This is a question i always wanted to ask, so i would be thankfull if one of the Nvidia guys could answer it…
Basically, i have a very complex scene (millions of vertices), and a very small number of textures, plus a reasonnable frame buffer (no anti-aliasing). On all NVidia cards with more than 64 Mb i’ve tested (ie. GF2 GTS 64, GF3 Ti 500 64, and even GF4 Ti 4600 128), i’ve never been able to allocate more than 32 Mb of video memory (even when there’s no other win app running).
So my question is: why is that ? Is this a hardware limitation ? A driver one ? A bug ? For now, i use these 32 Mb to optimize my scene, but on the GF4 with has 128 Mb, that means around 80 Mb are unused.
It’s a driver limitation that is gone in newer drivers. You should be able to get massive chunks of AGP now, if you need them.
Is this true, even if the user has set his AGP aperture size to, say, 8 MB in the BIOS? Which versions of Windows can override this setting?
You’re still dependent on the BIOS settings, I believe. But that’s true with or without VAR. It’s not as though we can just magically create more AGP memory than a chipset supports; the GART is only so big, and we don’t implement the GART driver (unless, of course, it’s our own chipset).
If a user has only 8 MB of AGP memory, they will probably get bad performance, with or without VAR.
Well, windows overrides the BIOS in so many other ways (like turning ON SpeedStep after I explicitly disable it – with no way of turning it off!)
In the end, it’s just registers in a chip somewhere. The Windows GART/chipset driver could conceivably say “thank you Mr BIOS, that’s very nice, but now I think I’ll crank the GART up to the maximum you support, which I know because I’m after all a tailored chip set driver” and bang the registers.
If it did this, it’d save us HUGE tech support nightmares. <gripe>Although some vendors (cough Micron cough) even sell pre-configured machines that don’t have proper AGP drivers at all. (And of course I’m on tech support escalation duty when this irate customer calls in because his Athlon XP whatever runs like molasses :-)</gripe>
And let’s not even get started on the disaster that is NT4’s “AGP support”. I use quotes because it is AGP support only in the loosest of all possible senses.
I feel your pain. I’ve worked on some systems where we could barely get enough AGP memory to run our driver in AGP mode, much less leave any for you to use for VAR.
Ah, thank you, these informations are pretty interesting… didn’t know NT4 had a so bad AGP support. I suppose video memory is still normally accessible, though?
What? Are you suggesting that Windows should allocate huge amounts of uncached AGP memory?

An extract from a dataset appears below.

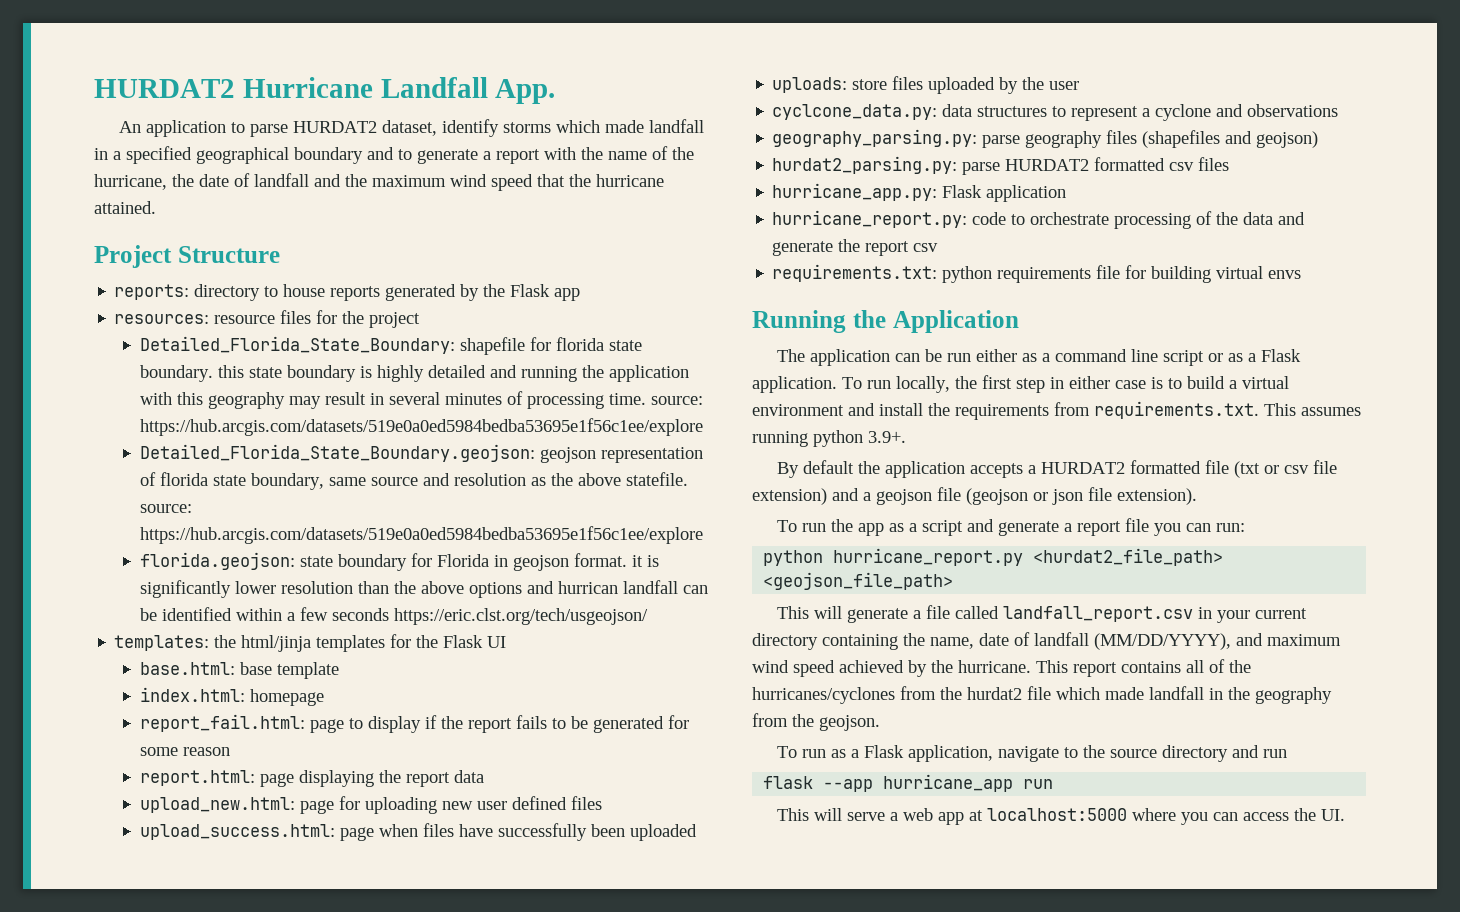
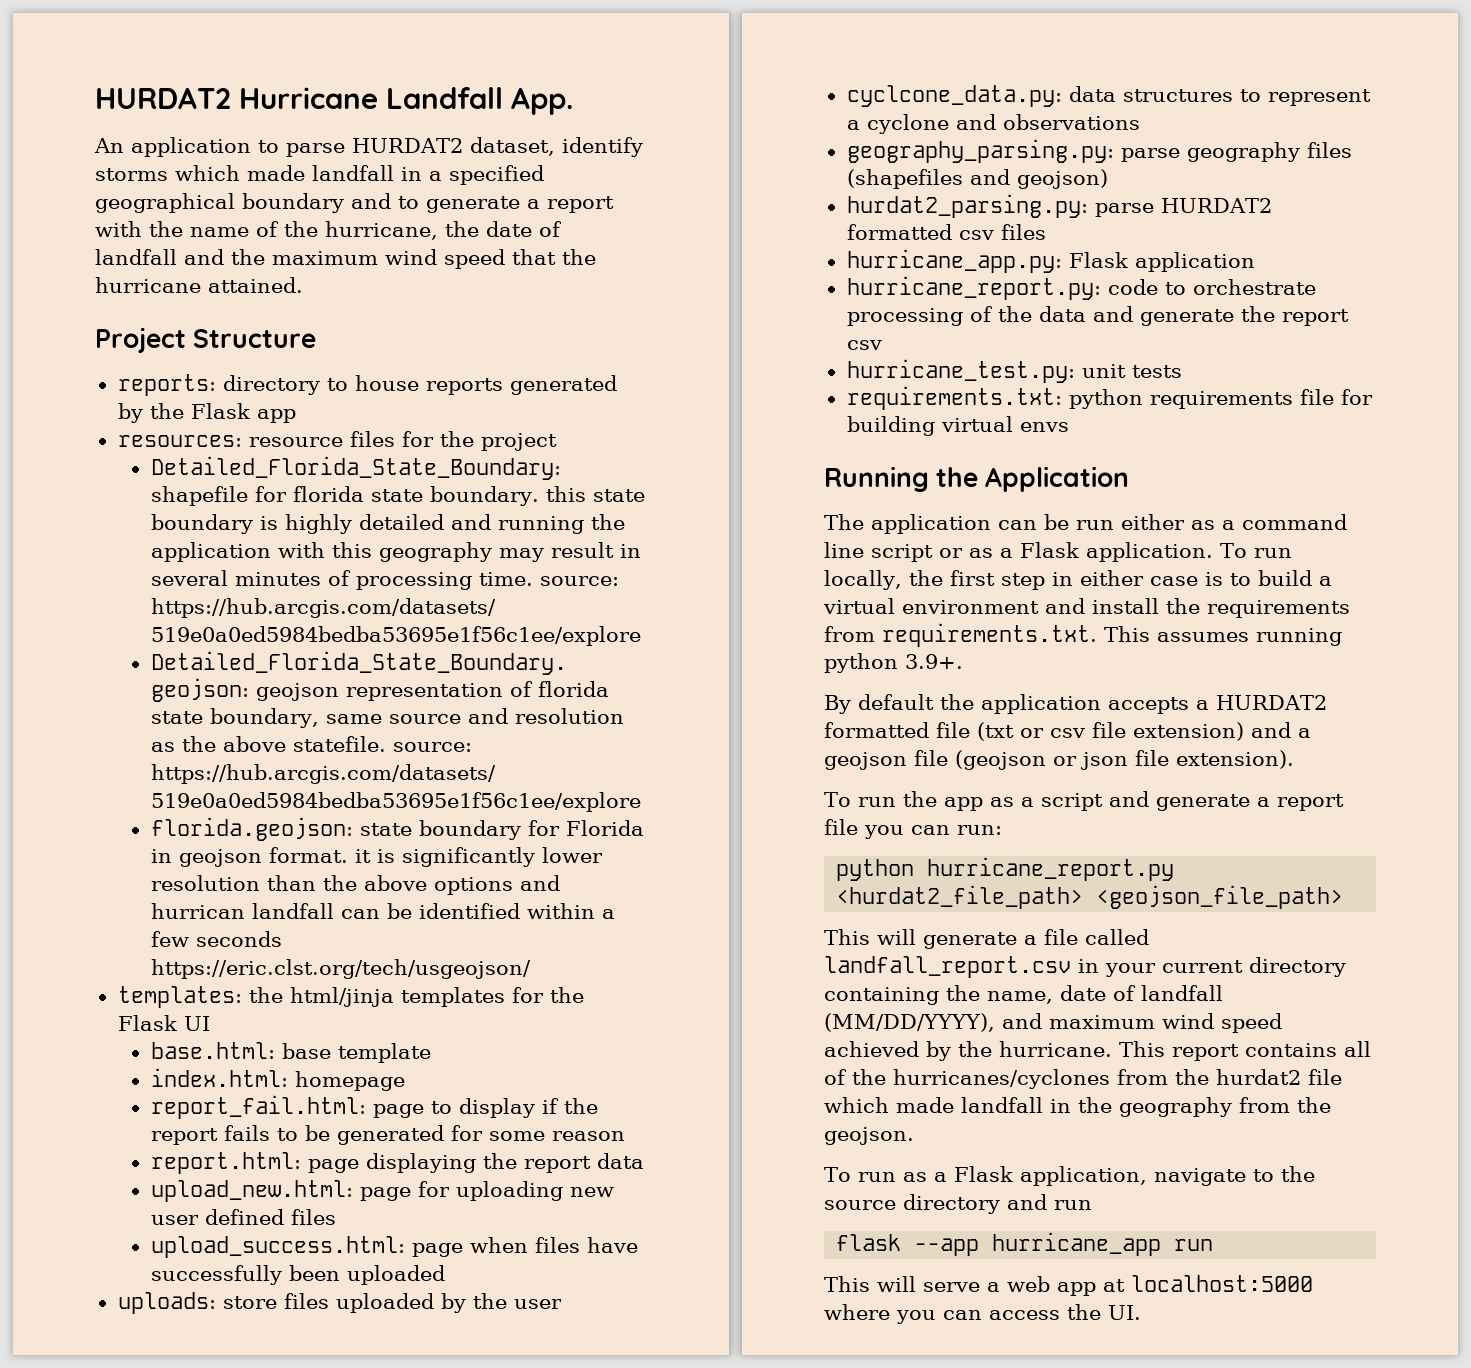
+ hurricane_test.py: unit tests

Just in case someone uses lots of textures, display lists or VAR in a 3d app?
Am I right in thinking that the AGP aperture size set in the BIOS is basically allocating N megabytes of uncached memory? So the larger your aperture size the less memory you’ve got to run programs in?
No, that’s not quite it. The AGP aperture size is a limitation on how much memory COULD be set aside for “AGP” memory. But if you’re not using it, Windows could decide to use that physical RAM for something else.
I haven’t actually read the detailed AGP specs, so I don’t understand what the cost is in always having the AGP aperture size set at the max, but I believe it to be very small (and therefore, making this BIOS adjustable, seems just folly).
just want some basic informations here, but some about link with this purpose:
Is it better then, to store you AGP aperture size under the BIOS to the same size than your graphic card (ie 32 Mobios with 32mo aGP graph card) ? Or is it well to always set the double thinking your RAM could do the same way ?
It was something i wonder for a while too.
I’m not sure, but I’m guessing more memory is spent on the GART if you grow the aperture.
Yeah, that’s my impression too, but I think this can be measured in a handful of pages. It would certainly have been worth it requiring always a minimum aperture size of 64 MB, if it’s just a few pages of locked RAM. As it is now, this presumed non-win ends up costing consumers lots of pain, and ends up telling the common man that computers STILL need men in white lab coats to run them.
Hey, I’m not arguing. (Indeed, you could argue that the GART side of AGP wasn’t necessary after all, and all you really needed was the faster bus.)
I think it might also cost you physical address space, but on these machines you aren’t running out any time soon. Nah, we won’t hit that problem up until the average 32-bit machine has 3 GB of RAM and a 1 GB video card. Hopefully by then we’ll all be using x86-64.